Only one stretch of the records below should be repeated. It starts with the line containing "a disability or" and goes on through the line containing "KRS Chapter 344", exactly as written.

• **Supplied material**:
===============

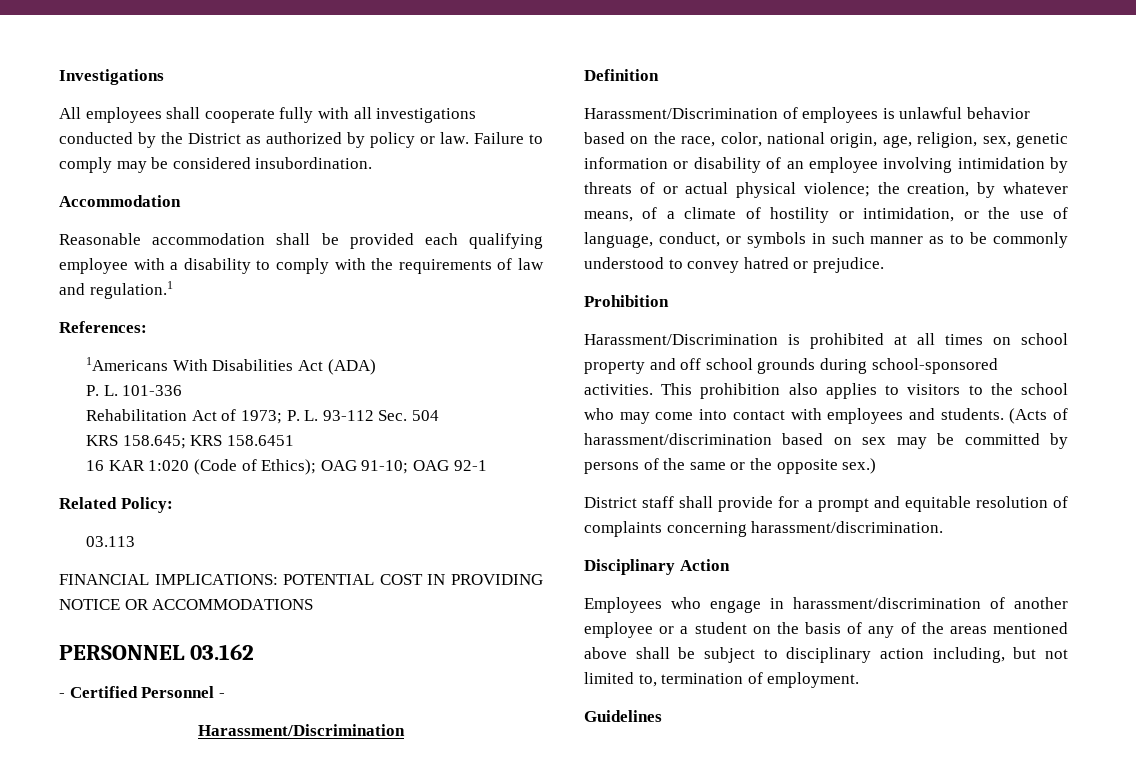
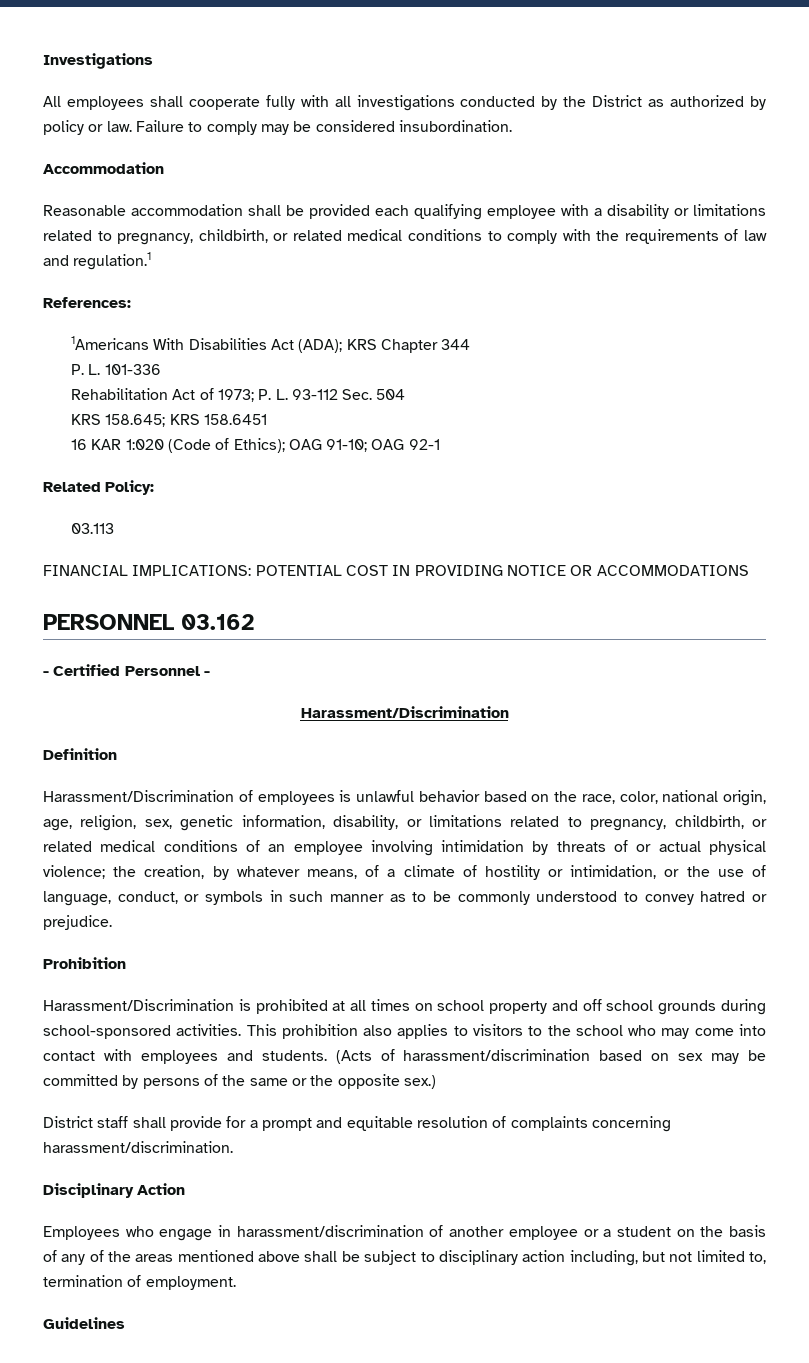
- Reasonable accommodation shall be provided each qualifying employee with a disability to comply with the requirements of law and regulation.1
+ Reasonable accommodation shall be provided each qualifying employee with a disability or limitations related to pregnancy, childbirth, or related medical conditions to comply with the requirements of law and regulation.1
- 1Americans With Disabilities Act (ADA)
+ 1Americans With Disabilities Act (ADA); KRS Chapter 344
- Harassment/Discrimination of employees is unlawful behavior based on the race, color, national origin, age, religion, sex, genetic information or disability of an employee involving intimidation by threats of or actual physical violence;
+ Harassment/Discrimination of employees is unlawful behavior based on the race, color, national origin, age, religion, sex, genetic information, disability, or limitations related to pregnancy, childbirth, or related medical conditions of an employee involving intimidation by threats of or actual physical violence;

===============

• **Expected output**:
+ Reasonable accommodation shall be provided each qualifying employee with a disability or limitations related to pregnancy, childbirth, or related medical conditions to comply with the requirements of law and regulation.1
- 1Americans With Disabilities Act (ADA)
+ 1Americans With Disabilities Act (ADA); KRS Chapter 344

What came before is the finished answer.